Liputan6.com, Jakarta - Terwujudnya ketahanan dan kedaulatan pangan harus menjadi prioritas pemerintahan baru Prabowo Subianto-Gibran Rakabuming Raka. Bila pemerintahan baru nanti kurang memberi perhatian pada masalah kedaulatan pangan, maka konsekuensinya pada saat mencapai usia emas 2045, negara ini bisa saja dihantui masalah kelaparan dan menuju negara gagal.
Hal itu disampaikan Anggota Komite II Dewan Perwakilan Daerah (DPD) Yulianus Henock Sumual saat menghadiri Rapat Dengar Pendapat Umum (RDPU) dengan pakar pangan yang juga Ketua Program Studi Ilmu Pengelolaan Sumberdaya Alam dan Lingkungan, Sekolah Pascasarjana IPB University, Prof.
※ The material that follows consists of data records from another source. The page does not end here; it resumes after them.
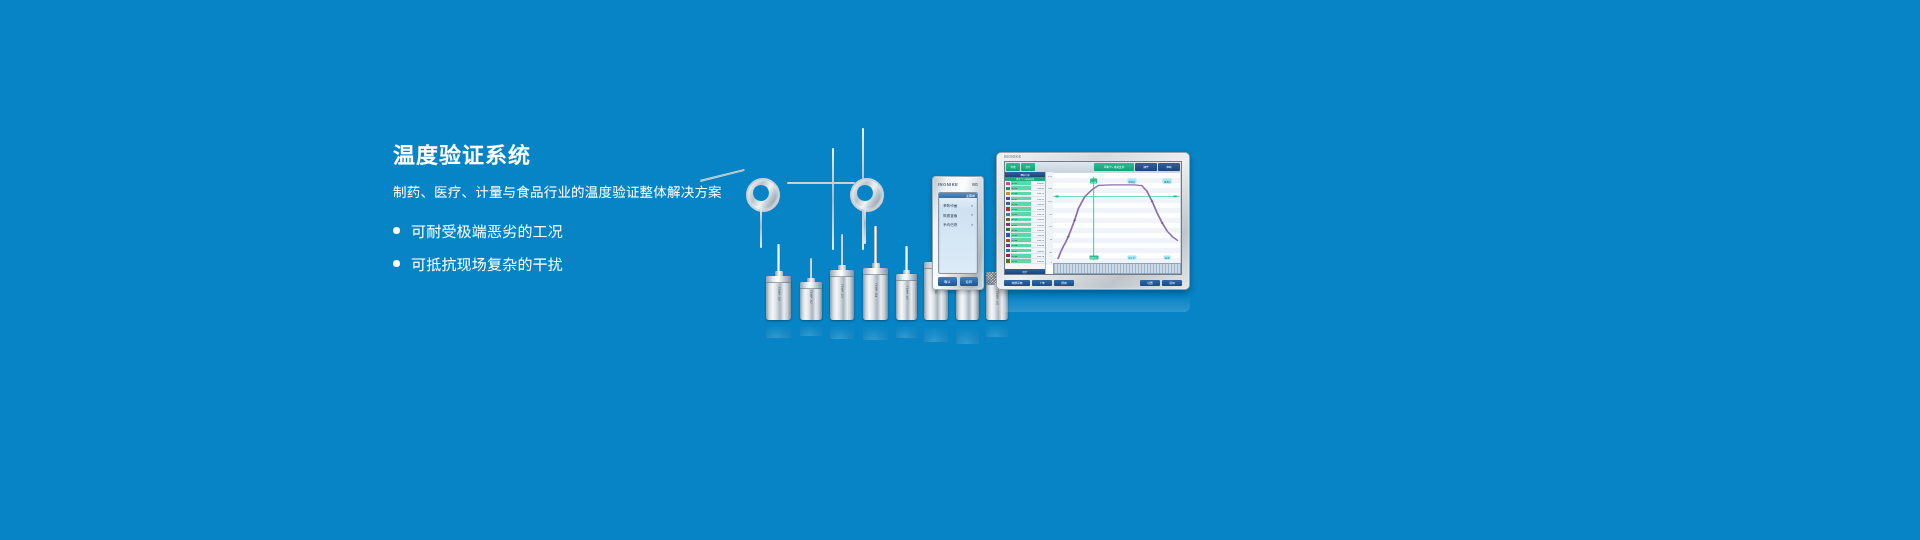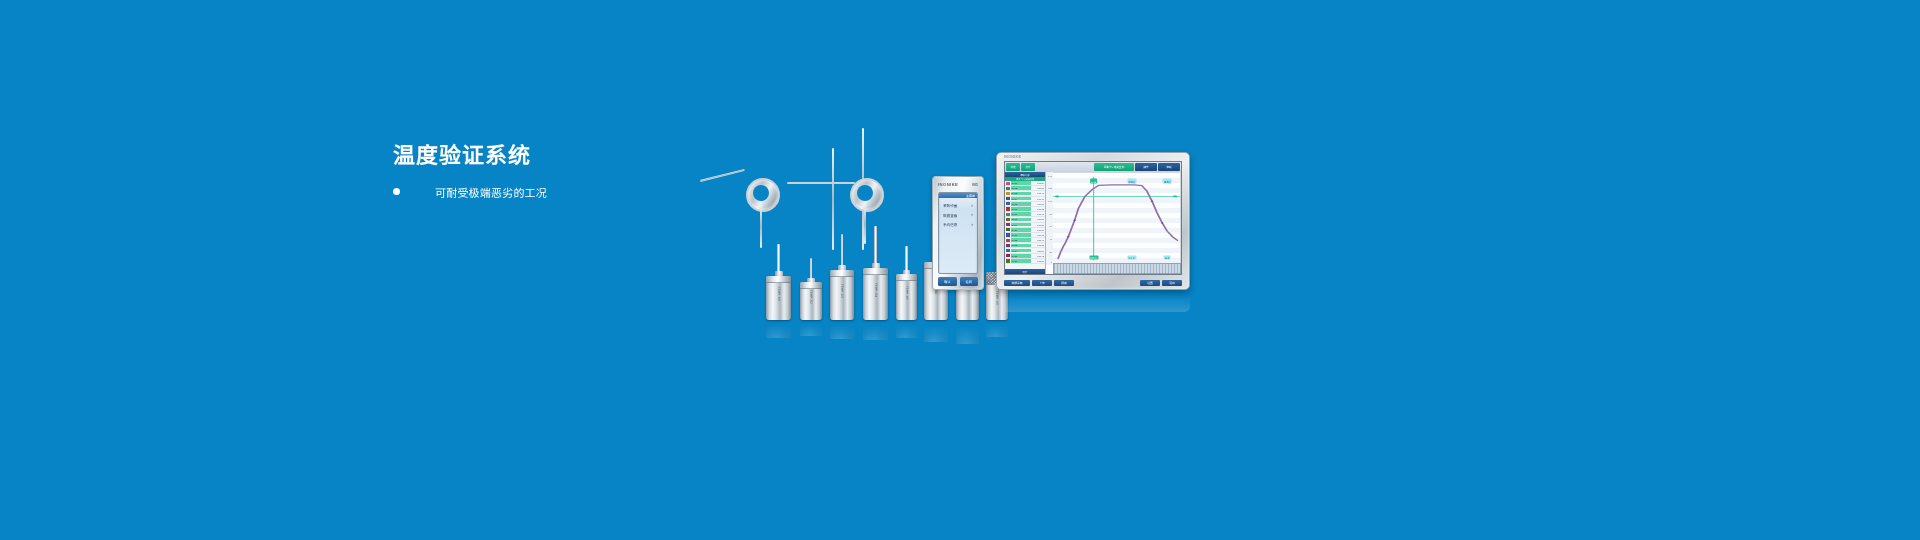--- a/index.html
+++ b/index.html
@@ -17,21 +17,21 @@
     font-size:22px;font-weight:bold;color:#ffffff;letter-spacing:1px;
     line-height:1.25;margin:0 0 14px 0;white-space:nowrap;
   }
   .subhead{
     font-size:13.5px;color:#ffffff;line-height:1.4;margin:0 0 18px 0;
     white-space:nowrap;letter-spacing:.2px;
   }
   .bullets{list-style:none;margin:0;padding:0;}
   .bullet{
     display:flex;align-items:center;margin-bottom:12px;
-    font-size:11px;color:#ffffff;letter-spacing:.2px;white-space:nowrap;gap:24px;
+    font-size:15px;color:#ffffff;letter-spacing:.2px;white-space:nowrap;
   }
   .dot{
     width:7px;height:7px;border-radius:50%;background:#ffffff;
     margin-right:11px;flex:0 0 auto;
   }
 
   
   .scene{position:absolute;left:700px;top:120px;width:520px;height:200px;}
 
   
@@ -242,24 +242,29 @@
   }
   .refl-mon{background:linear-gradient(180deg,#e6eaee,#cdd4da);}
 </style>
 </head>
 <body>
 
 <div class="banner">
 
   <div class="copy">
     <h1 class="headline">温度验证系统</h1>
+    <p class="subhead">制药、医疗、计量与食品行业的温度验证整体解决方案</p>
     <ul class="bullets">
       <li class="bullet">
         <span class="dot"></span>
         <span>可耐受极端恶劣的工况</span>
+      </li>
+      <li class="bullet">
+        <span class="dot"></span>
+        <span>可抵抗现场复杂的干扰</span>
       </li>
     </ul>
   </div>
 
   <div class="scene">
 
     <div class="wire" style="left:162px;top:8px;width:2px;height:122px;"></div>
     <div class="wire" style="left:132px;top:28px;width:2px;height:102px;"></div>
 
     <div class="coil-wrap" style="left:20px;top:58px;width:70px;height:40px;">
Dr. Widiatmaka, di Gedung DPD RI, Selasa, 15 Oktober 2024.
Advertisement
Yulianus menekankan beberapa poin penting yang harus diperhatikan bila Indonesia ingin menuju swasembada pangan.
"Pertama, pemerintah harus lebih memperhatikan kesejahteraan petani sebagai pahlawan pangan. Berikan kemudahan pupuk, bibit, dan kebutuhan-kebutuhan lain yang berhubungan dengan proses produksi dan distribusi pertanian," katanya.
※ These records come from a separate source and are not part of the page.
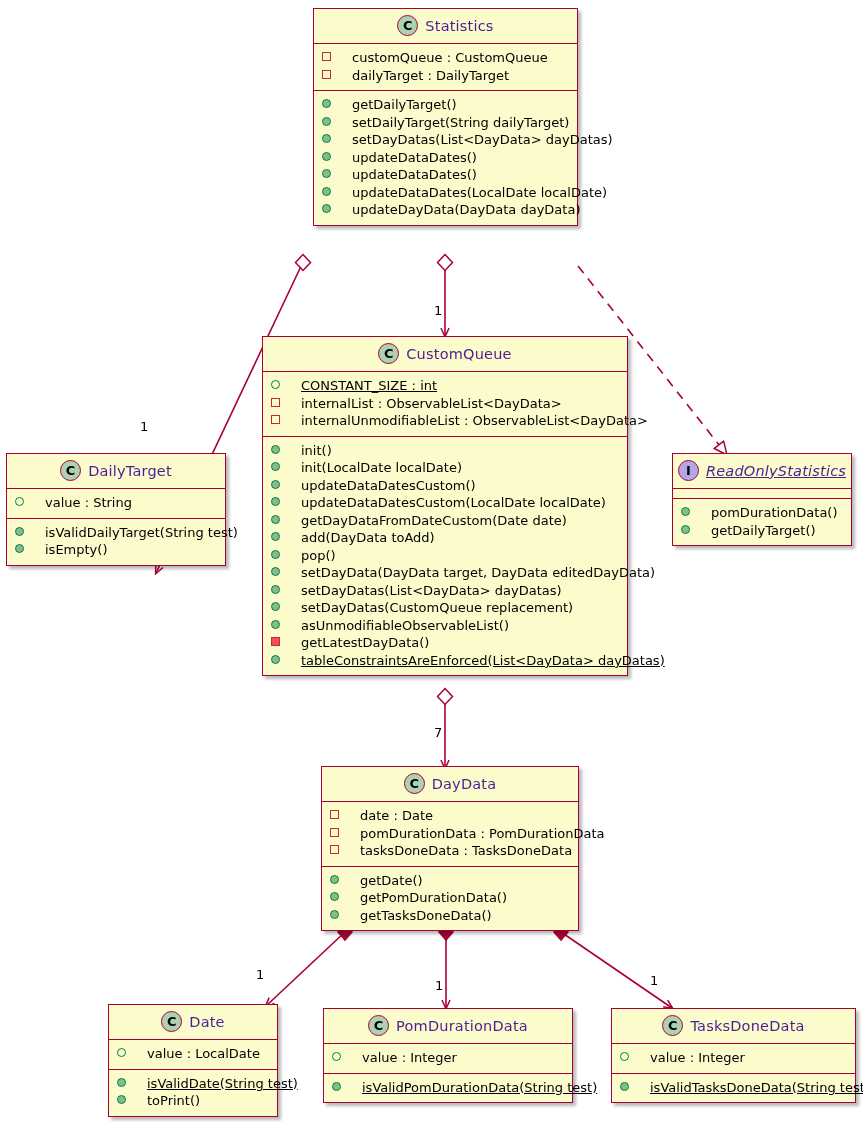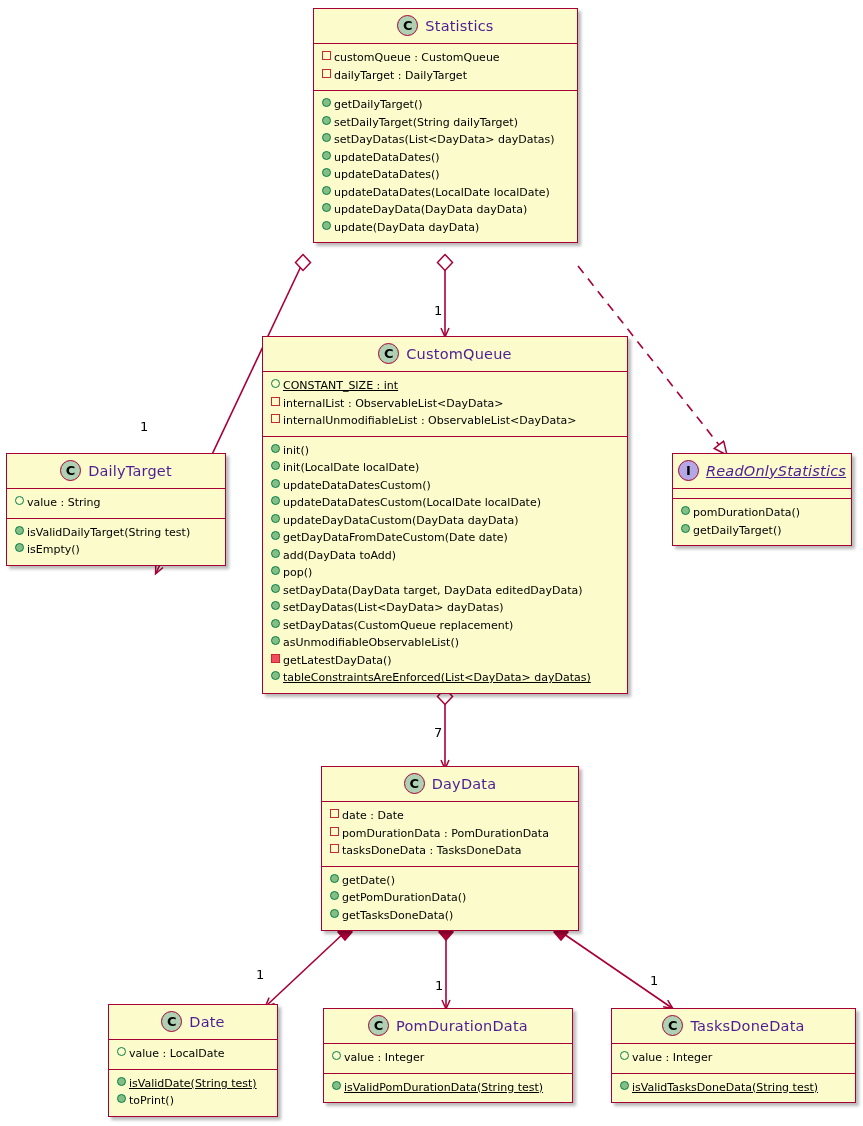--- a/index.html
+++ b/index.html
@@ -73,22 +73,22 @@
   .compartment {
     padding: 5px 8px 6px 8px;
     border-bottom: 1.5px solid #A80036;
   }
   .compartment:last-child { border-bottom: none; text-align: center; }
   .compartment.empty { height: 9px; padding: 0; }
 
   .member {
     display: flex;
     align-items: baseline;
-    gap: 3px;
-    font-size: 11px;
+    gap: 21px;
+    font-size: 13px;
     color: #000000;
     line-height: 17.5px;
     white-space: nowrap;
   }
   .member-text { display: inline-block; }
   .member-text.static { text-decoration: underline; }
 
   .vis {
     flex: none;
     width: 9px;
@@ -222,24 +222,20 @@
         <span class="member-text">updateDataDates()</span>
       </div>
       <div class="member">
         <span class="vis method-public"></span>
         <span class="member-text">updateDataDates(LocalDate localDate)</span>
       </div>
       <div class="member">
         <span class="vis method-public"></span>
         <span class="member-text">updateDayData(DayData dayData)</span>
       </div>
-      <div class="member">
-        <span class="vis method-public"></span>
-        <span class="member-text">update(DayData dayData)</span>
-      </div>
     </div>
   </div>
 
   <div class="uml-class" style="left:262px; top:336px; width:366px;">
     <div class="class-header">
       <span class="type-badge class-badge">C</span>
       <span class="class-name">CustomQueue</span>
     </div>
     <div class="compartment">
       <div class="member">
@@ -267,24 +263,20 @@
       <div class="member">
         <span class="vis method-public"></span>
         <span class="member-text">updateDataDatesCustom()</span>
       </div>
       <div class="member">
         <span class="vis method-public"></span>
         <span class="member-text">updateDataDatesCustom(LocalDate localDate)</span>
       </div>
       <div class="member">
         <span class="vis method-public"></span>
-        <span class="member-text">updateDayDataCustom(DayData dayData)</span>
-      </div>
-      <div class="member">
-        <span class="vis method-public"></span>
         <span class="member-text">getDayDataFromDateCustom(Date date)</span>
       </div>
       <div class="member">
         <span class="vis method-public"></span>
         <span class="member-text">add(DayData toAdd)</span>
       </div>
       <div class="member">
         <span class="vis method-public"></span>
         <span class="member-text">pop()</span>
       </div>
Kedua, perluas tata kelola lahan pertanian yang akhir-akhir ini semakin sempit tergerus oleh kebun sawit, pertambangan, dan perumahan.
Ketiga, batasi keran impor bahan pangan yang merusak harga produksi petani Indonesia.
Keempat, berikan kredit usaha tani yang maksimal, jamin proses distribusi dan pembelian produk petani indonesia dengan harga yang tidak merugikan petani
“Terakhir, tingkatkan subsidi anggaran yang lebih baik dan berpihak kepada kepentingan petani,” jelasnya.
Pada RDPU ini, Widiatma menyarankan perbaikan Undang-Undang No. 18 Tahun 2012 tentang Pangan dapat diarahkan pada peningkatan koordinasi kelembagaan, dukungan terhadap produksi pangan lokal, penguatan pengawasan keamanan pangan, serta perlindungan petani dan keberlanjutan sistem pangan.
Rincian pasal-pasal tersebut dapat disempurnakan agar lebih adaptif terhadap tantangan masa depan, termasuk perubahan iklim, teknologi pangan, dan ketahanan pangan nasional.
Yulianus mengapresiasi penjelasan Widiatmaka, Menurutnya, pengaturan dan perundang-undangan di negara ini, termasuk Undang-Undang No. 18/2032 Pangan sudah cukup bagus. Namun itu semua hanya di tataran teori, sementara praktik pelaksanan dan koordinasi dengan instansi terkait masih sangat minim.
”Universitas seharusnya tidak hanya menghasilkan mahasiswa pertanian yang pandai dalam berteori, namun lebih penting lagi menghasilkan lulusan yang jago dalam praktik di lapangan. Seharusnya profesor dan guru besar pertanian harus berani turun dan melihat langsung betapa dominasi impor masih memenuhi negeri maritim yang kaya raya ini,” paparnya.